» DATA LISTING

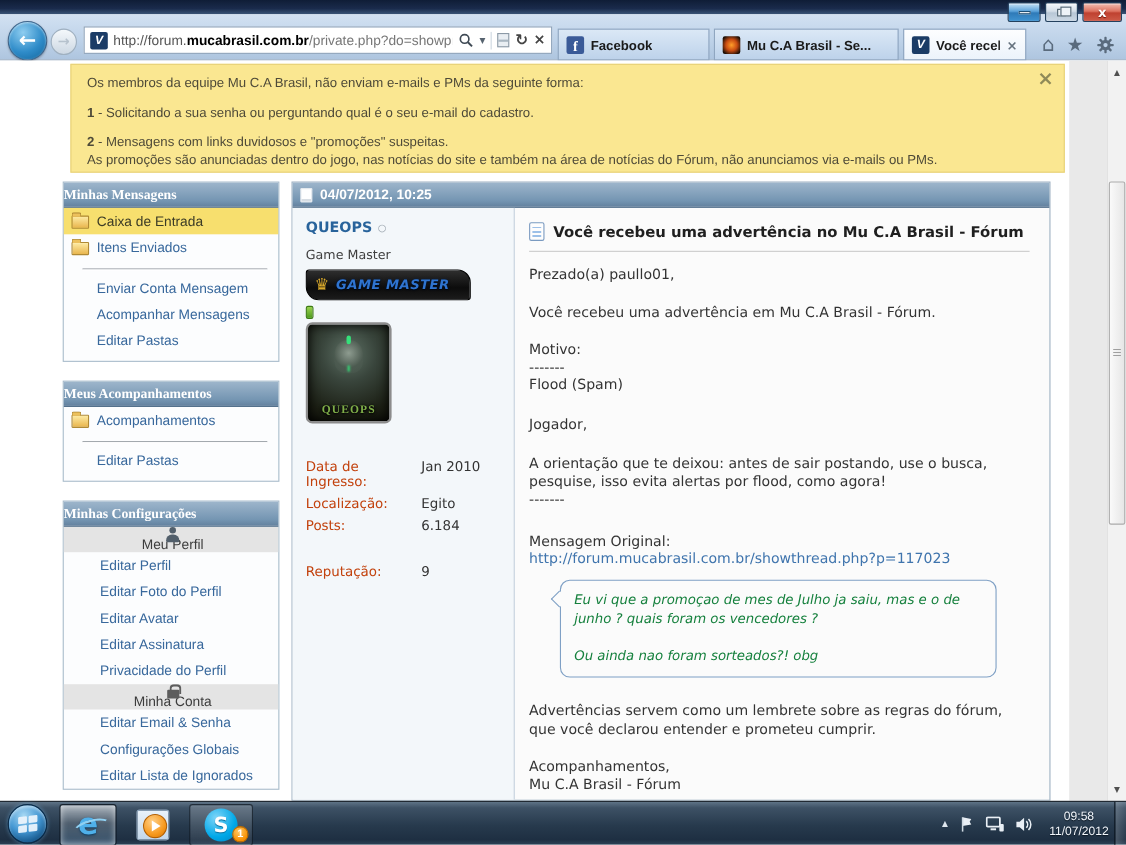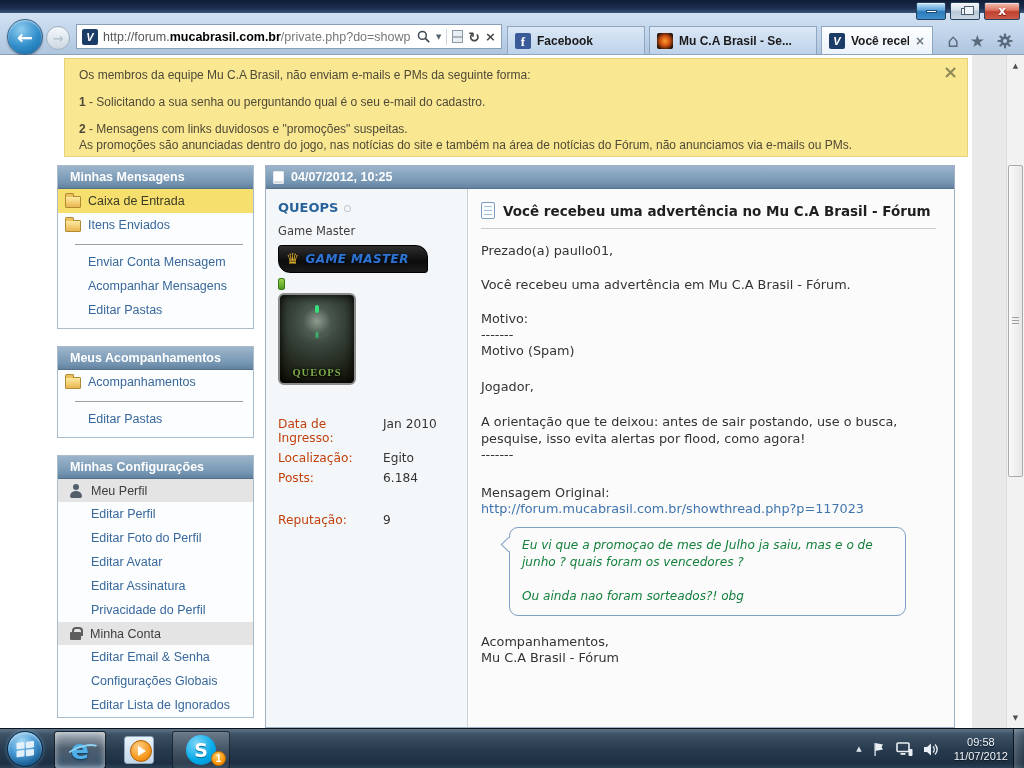--- a/index.html
+++ b/index.html
@@ -80,7 +80,7 @@
   .panel { border:1px solid #a9bccb; background:#fcfdfe; margin-bottom:17px; }
   .panel-header { height:23px; background:linear-gradient(180deg,#9db5cb 0%,#7495b2 75%,#63819e 100%);
     border-bottom:1px solid #54718c; color:#fff; font-weight:bold; font-size:12.5px;
-    display:flex; align-items:center; padding:0 12px; }
+    display:flex; align-items:center; padding:0 0;font-family:Liberation Serif, serif; }
   .srow { height:24px; display:flex; align-items:center; gap:7px; padding:0 7px; font-size:12.5px;
     color:#38689c; white-space:nowrap; }
   .srow.selected { background:#f7df6e; color:#3b3b26; }

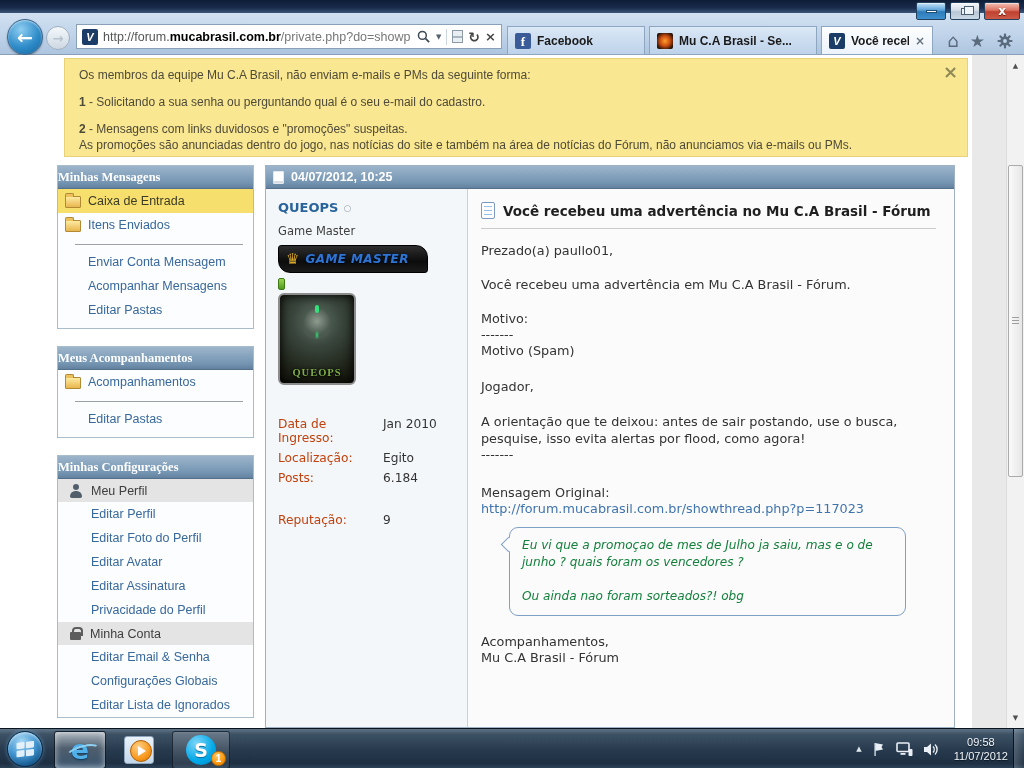--- a/index.html
+++ b/index.html
@@ -402,7 +402,7 @@
         <div class="mline mt18">Você recebeu uma advertência em Mu C.A Brasil - Fórum.</div>
         <div class="mline mt18">Motivo:</div>
         <div class="mline">-------</div>
-        <div class="mline">Motivo (Spam)</div>
+        <div class="mline">Flood (Spam)</div>
         <div class="mline mt20">Jogador,</div>
         <div class="mpar mt18">A orientação que te deixou: antes de sair postando, use o busca, pesquise, isso evita alertas por flood, como agora!</div>
         <div class="mline">-------</div>

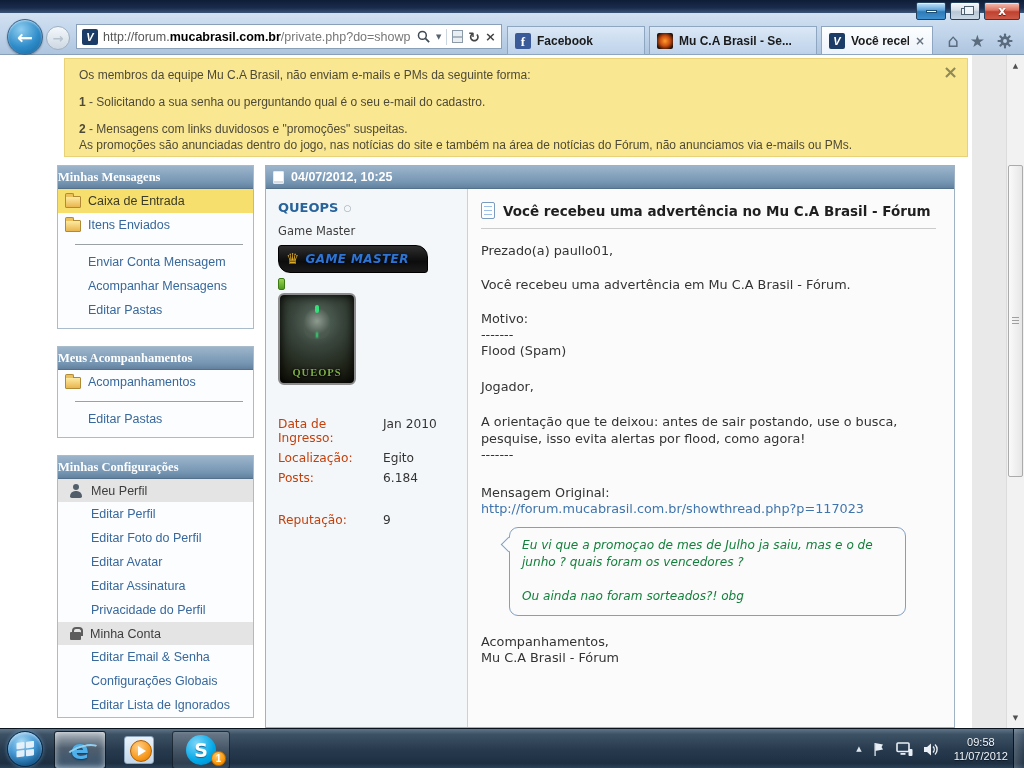--- a/index.html
+++ b/index.html
@@ -89,7 +89,7 @@
     color:#38689c; white-space:nowrap; }
   .pad-b { height:6px; }
   .group-header { height:23px; background:#e4e4e4; display:flex; align-items:center; gap:9px;
-    padding:0 8px 0 11px; color:#3d3d3d; font-size:12.5px; }
+    padding:0 8px 0 11px; color:#3d3d3d; font-size:12.5px;flex-direction:column; }
   .group-link { height:24px; display:flex; align-items:center; padding-left:33px; color:#38689c;
     font-size:12.5px; white-space:nowrap; }
 

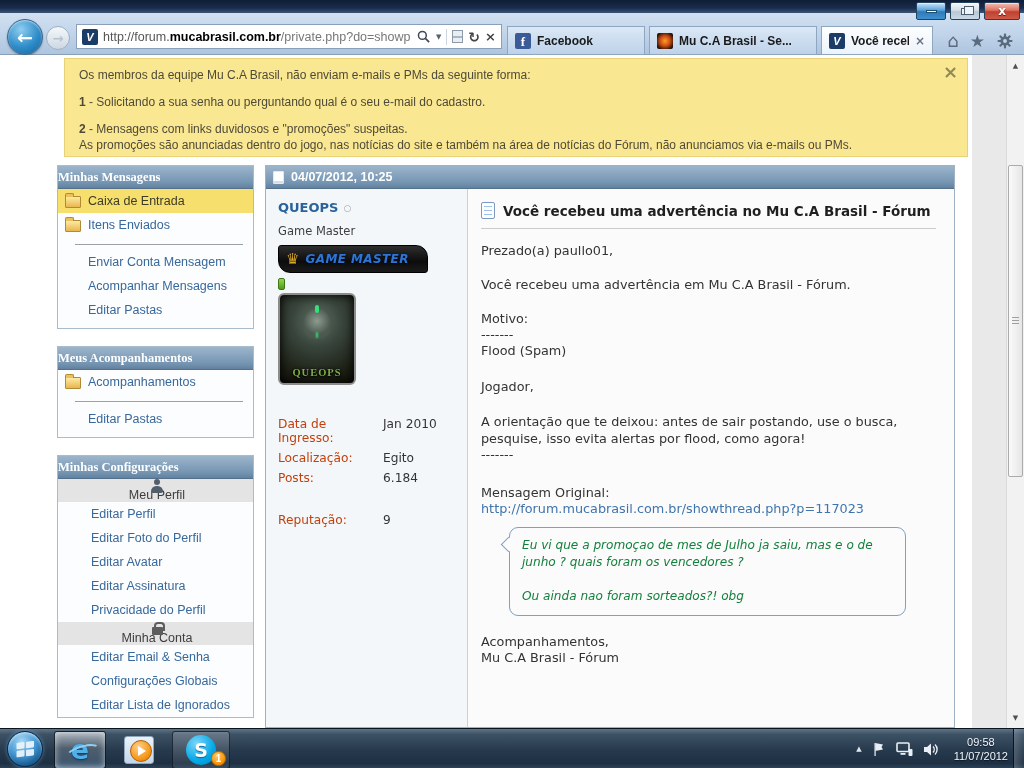--- a/index.html
+++ b/index.html
@@ -413,6 +413,7 @@
           <div class="qpar">Eu vi que a promoçao de mes de Julho ja saiu, mas e o de junho ? quais foram os vencedores ?</div>
           <div class="qpar mt17">Ou ainda nao foram sorteados?! obg</div>
         </div>
+        <div class="mpar mt22">Advertências servem como um lembrete sobre as regras do fórum, que você declarou entender e prometeu cumprir.</div>
         <div class="mline mt18">Acompanhamentos,</div>
         <div class="mline">Mu C.A Brasil - Fórum</div>
       </div>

» TASK STATEMENT
All pictures are to be dropped, and the records above returned exactly.

» TASK RESULT
--- a/index.html
+++ b/index.html
@@ -80,7 +80,7 @@
   .panel { border:1px solid #a9bccb; background:#fcfdfe; margin-bottom:17px; }
   .panel-header { height:23px; background:linear-gradient(180deg,#9db5cb 0%,#7495b2 75%,#63819e 100%);
     border-bottom:1px solid #54718c; color:#fff; font-weight:bold; font-size:12.5px;
-    display:flex; align-items:center; padding:0 12px; }
+    display:flex; align-items:center; padding:0 0;font-family:Liberation Serif, serif; }
   .srow { height:24px; display:flex; align-items:center; gap:7px; padding:0 7px; font-size:12.5px;
     color:#38689c; white-space:nowrap; }
   .srow.selected { background:#f7df6e; color:#3b3b26; }

--- a/index.html
+++ b/index.html
@@ -402,7 +402,7 @@
         <div class="mline mt18">Você recebeu uma advertência em Mu C.A Brasil - Fórum.</div>
         <div class="mline mt18">Motivo:</div>
         <div class="mline">-------</div>
-        <div class="mline">Motivo (Spam)</div>
+        <div class="mline">Flood (Spam)</div>
         <div class="mline mt20">Jogador,</div>
         <div class="mpar mt18">A orientação que te deixou: antes de sair postando, use o busca, pesquise, isso evita alertas por flood, como agora!</div>
         <div class="mline">-------</div>

--- a/index.html
+++ b/index.html
@@ -89,7 +89,7 @@
     color:#38689c; white-space:nowrap; }
   .pad-b { height:6px; }
   .group-header { height:23px; background:#e4e4e4; display:flex; align-items:center; gap:9px;
-    padding:0 8px 0 11px; color:#3d3d3d; font-size:12.5px; }
+    padding:0 8px 0 11px; color:#3d3d3d; font-size:12.5px;flex-direction:column; }
   .group-link { height:24px; display:flex; align-items:center; padding-left:33px; color:#38689c;
     font-size:12.5px; white-space:nowrap; }
 

--- a/index.html
+++ b/index.html
@@ -413,6 +413,7 @@
           <div class="qpar">Eu vi que a promoçao de mes de Julho ja saiu, mas e o de junho ? quais foram os vencedores ?</div>
           <div class="qpar mt17">Ou ainda nao foram sorteados?! obg</div>
         </div>
+        <div class="mpar mt22">Advertências servem como um lembrete sobre as regras do fórum, que você declarou entender e prometeu cumprir.</div>
         <div class="mline mt18">Acompanhamentos,</div>
         <div class="mline">Mu C.A Brasil - Fórum</div>
       </div>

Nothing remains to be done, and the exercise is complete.